Data to use below:

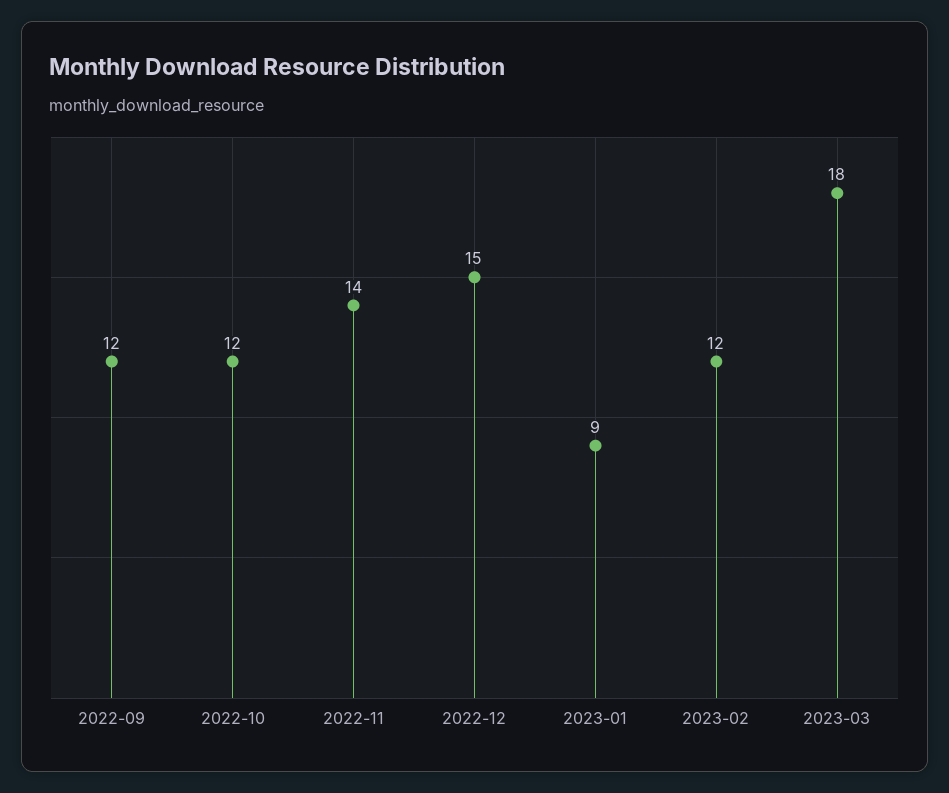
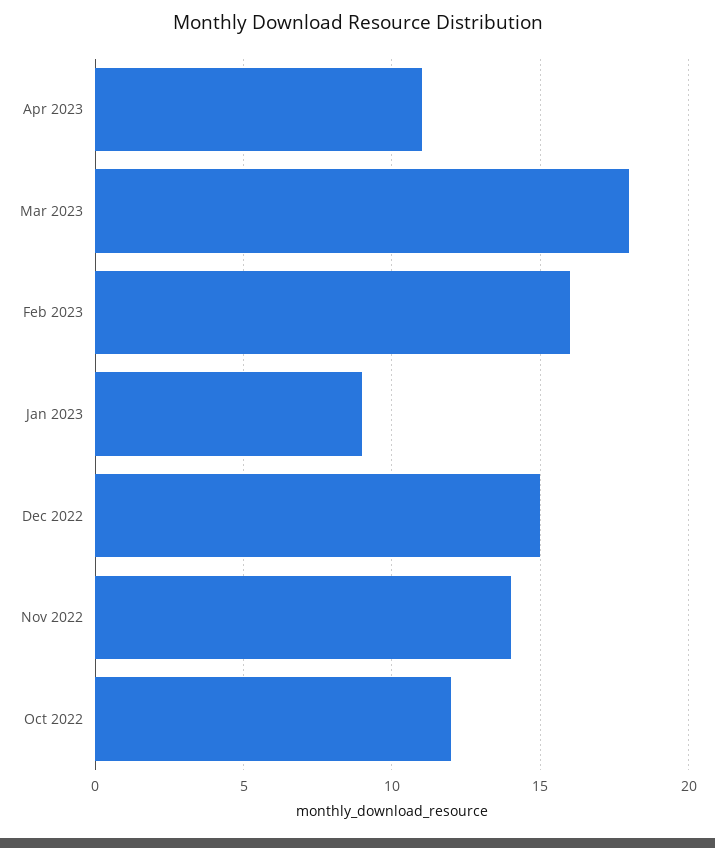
2022-09: 12 -> none
2023-02: 12 -> 16
Apr 2023: none -> 11

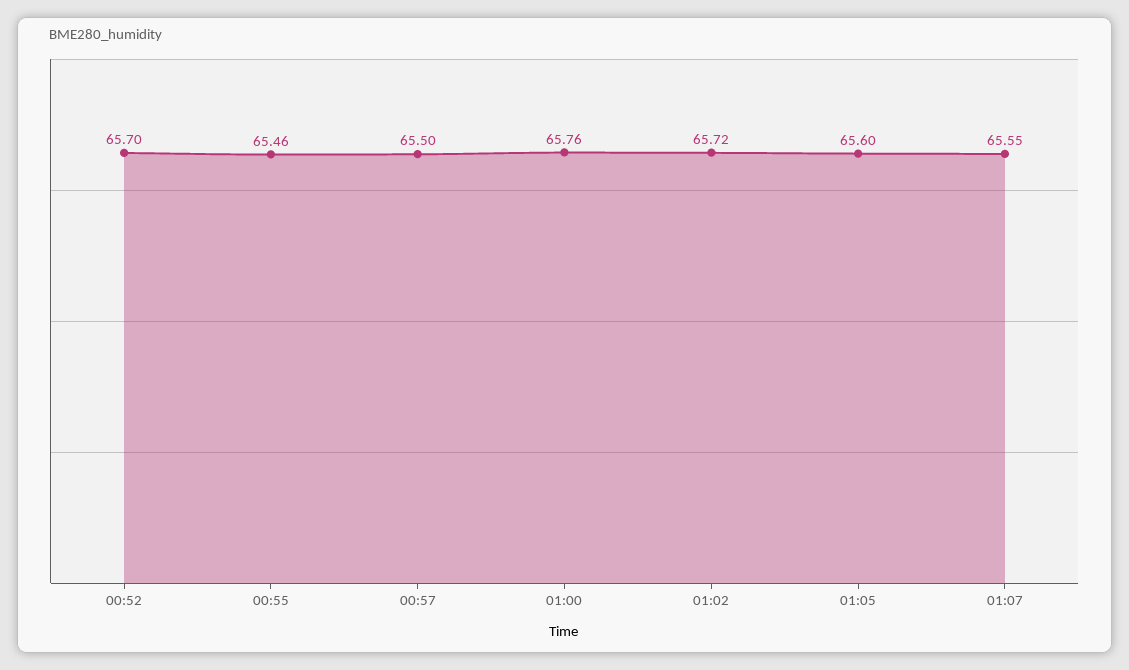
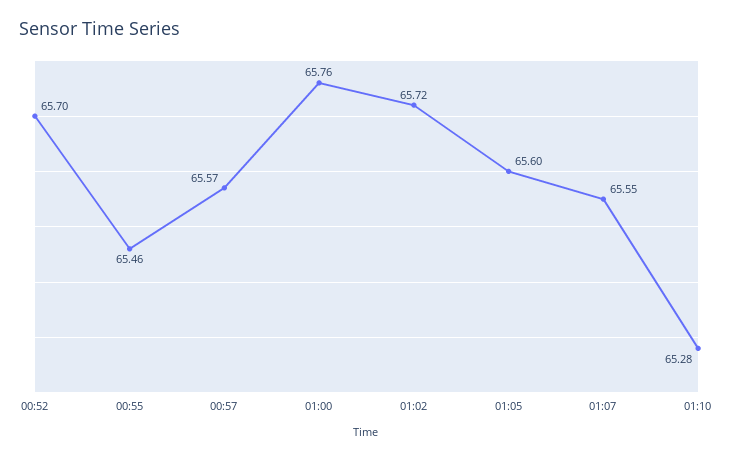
00:57: 65.5 -> 65.57
01:10: none -> 65.28

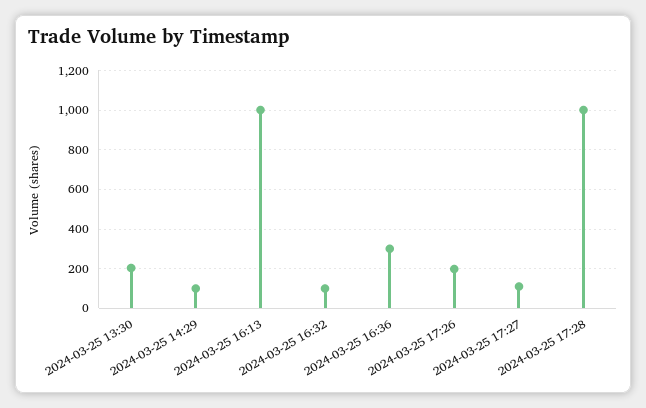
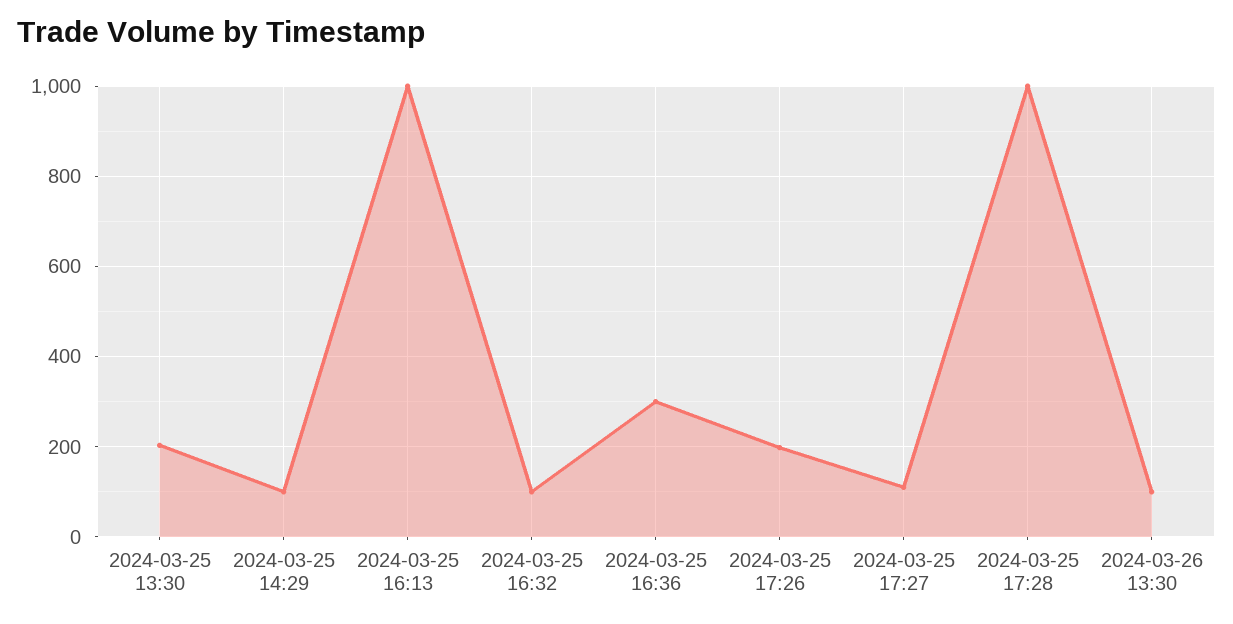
2024-03-26 13:30: none -> 100

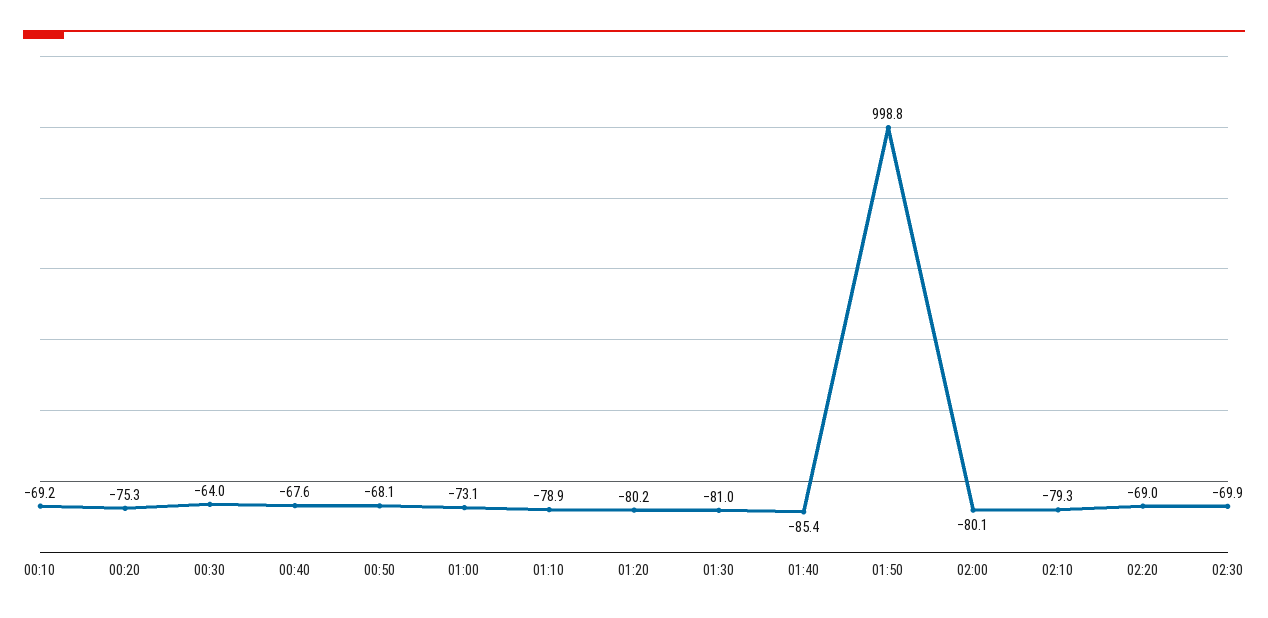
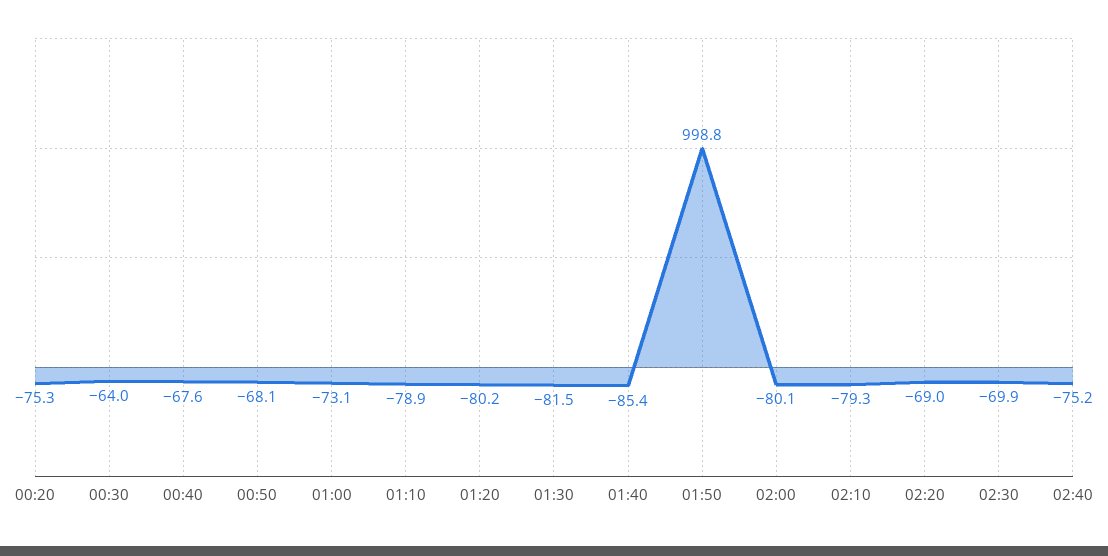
00:10: -69.2 -> none
01:30: -81 -> -81.5
02:40: none -> -75.2

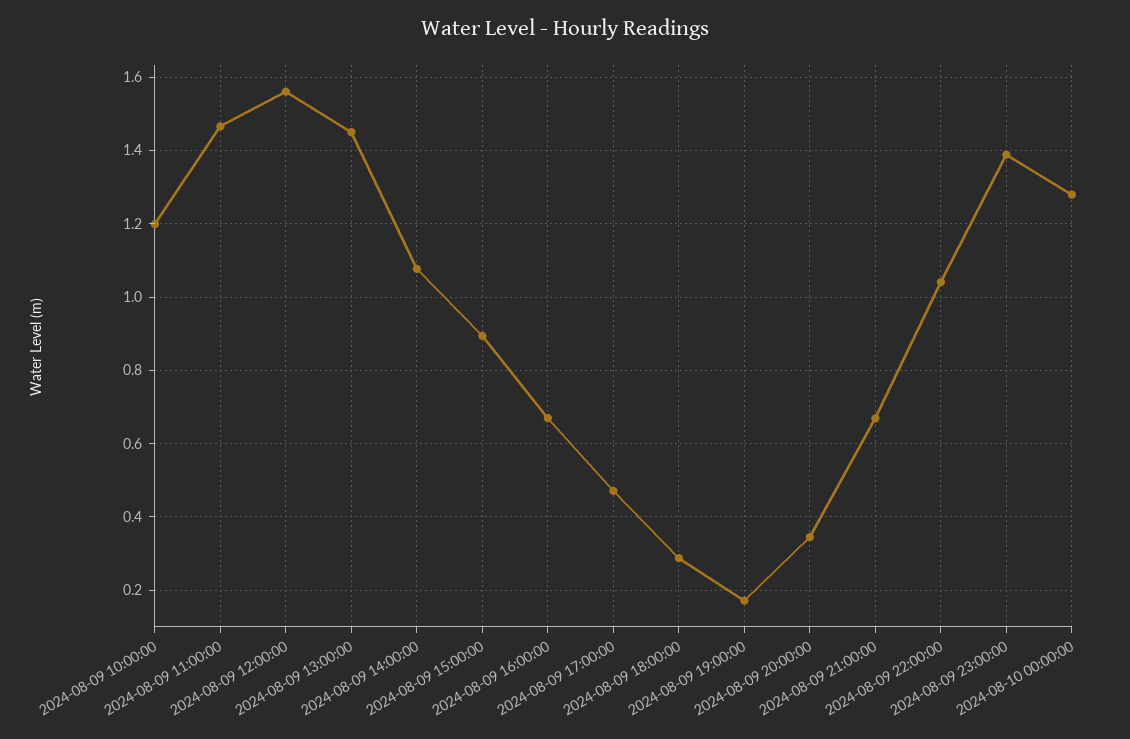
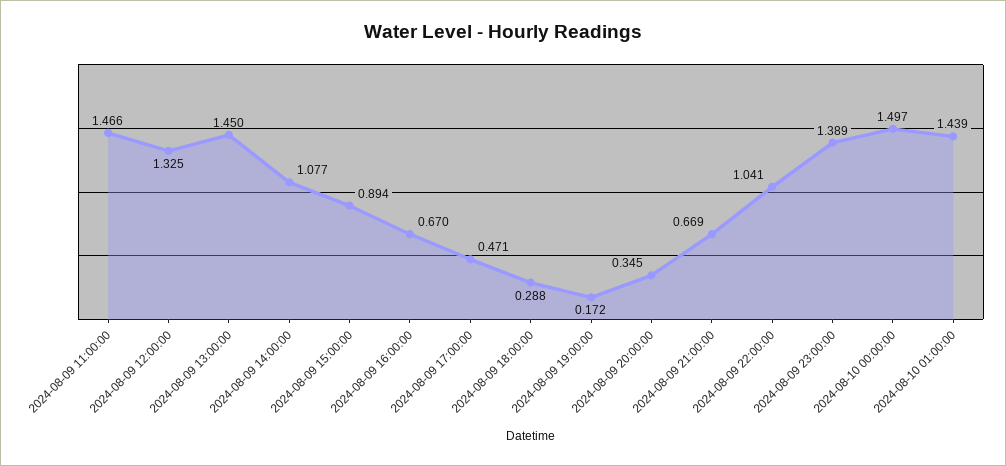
2024-08-09 10:00:00: 1.2 -> none
2024-08-09 12:00:00: 1.56 -> 1.325
2024-08-10 00:00:00: 1.28 -> 1.497
2024-08-10 01:00:00: none -> 1.439

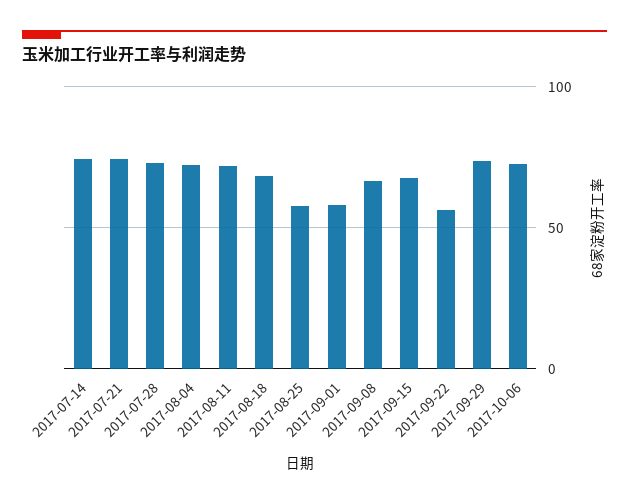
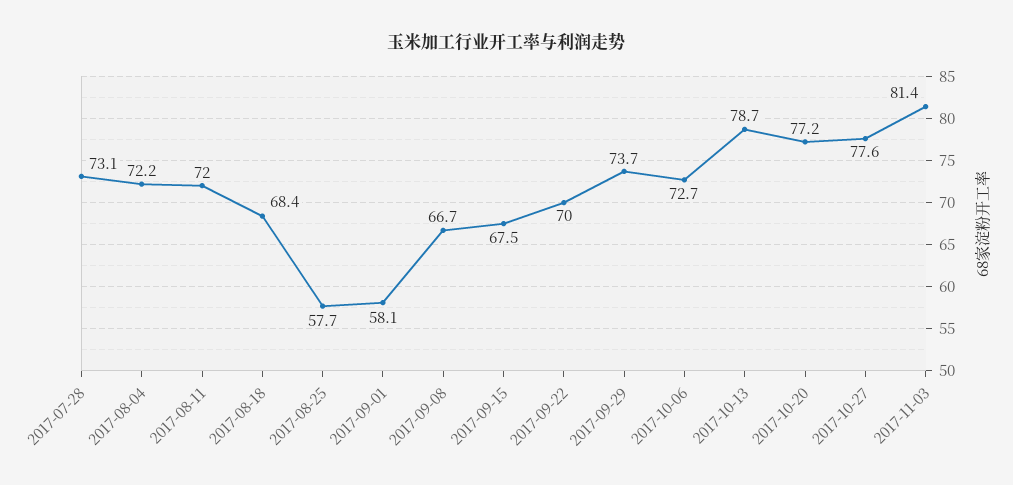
2017-07-14: 75 -> none
2017-07-21: 75 -> none
2017-09-22: 55 -> 70
2017-10-13: none -> 78.7
2017-10-20: none -> 77.2
2017-10-27: none -> 77.6
2017-11-03: none -> 81.4

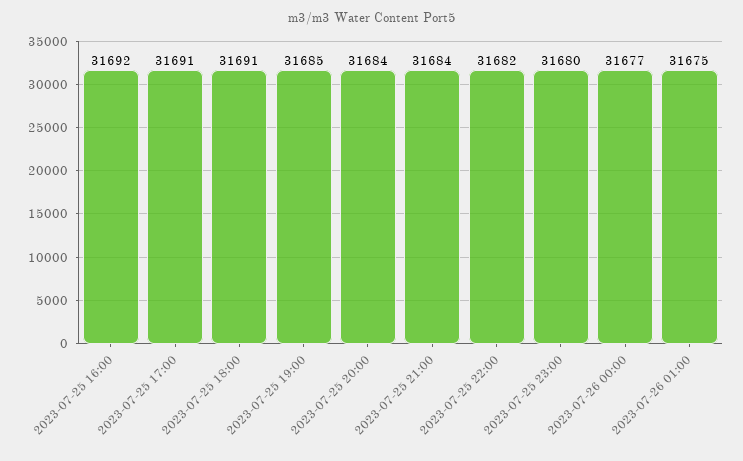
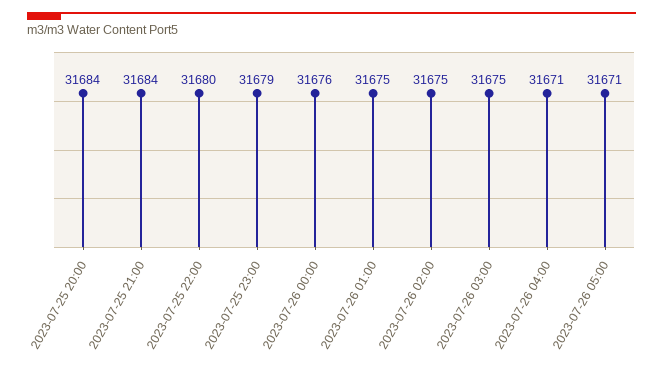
2023-07-25 16:00: 31692 -> none
2023-07-25 17:00: 31691 -> none
2023-07-25 18:00: 31691 -> none
2023-07-25 19:00: 31685 -> none
2023-07-25 22:00: 31682 -> 31680
2023-07-25 23:00: 31680 -> 31679
2023-07-26 00:00: 31677 -> 31676
2023-07-26 02:00: none -> 31675
2023-07-26 03:00: none -> 31675
2023-07-26 04:00: none -> 31671
2023-07-26 05:00: none -> 31671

End of Data to use.

◆ Work to be completed:
Transcribe the records verbatim and omit the images.

◆ Expected output:
2022-09: 12 -> none
2023-02: 12 -> 16
Apr 2023: none -> 11

00:57: 65.5 -> 65.57
01:10: none -> 65.28

2024-03-26 13:30: none -> 100

00:10: -69.2 -> none
01:30: -81 -> -81.5
02:40: none -> -75.2

2024-08-09 10:00:00: 1.2 -> none
2024-08-09 12:00:00: 1.56 -> 1.325
2024-08-10 00:00:00: 1.28 -> 1.497
2024-08-10 01:00:00: none -> 1.439

2017-07-14: 75 -> none
2017-07-21: 75 -> none
2017-09-22: 55 -> 70
2017-10-13: none -> 78.7
2017-10-20: none -> 77.2
2017-10-27: none -> 77.6
2017-11-03: none -> 81.4

2023-07-25 16:00: 31692 -> none
2023-07-25 17:00: 31691 -> none
2023-07-25 18:00: 31691 -> none
2023-07-25 19:00: 31685 -> none
2023-07-25 22:00: 31682 -> 31680
2023-07-25 23:00: 31680 -> 31679
2023-07-26 00:00: 31677 -> 31676
2023-07-26 02:00: none -> 31675
2023-07-26 03:00: none -> 31675
2023-07-26 04:00: none -> 31671
2023-07-26 05:00: none -> 31671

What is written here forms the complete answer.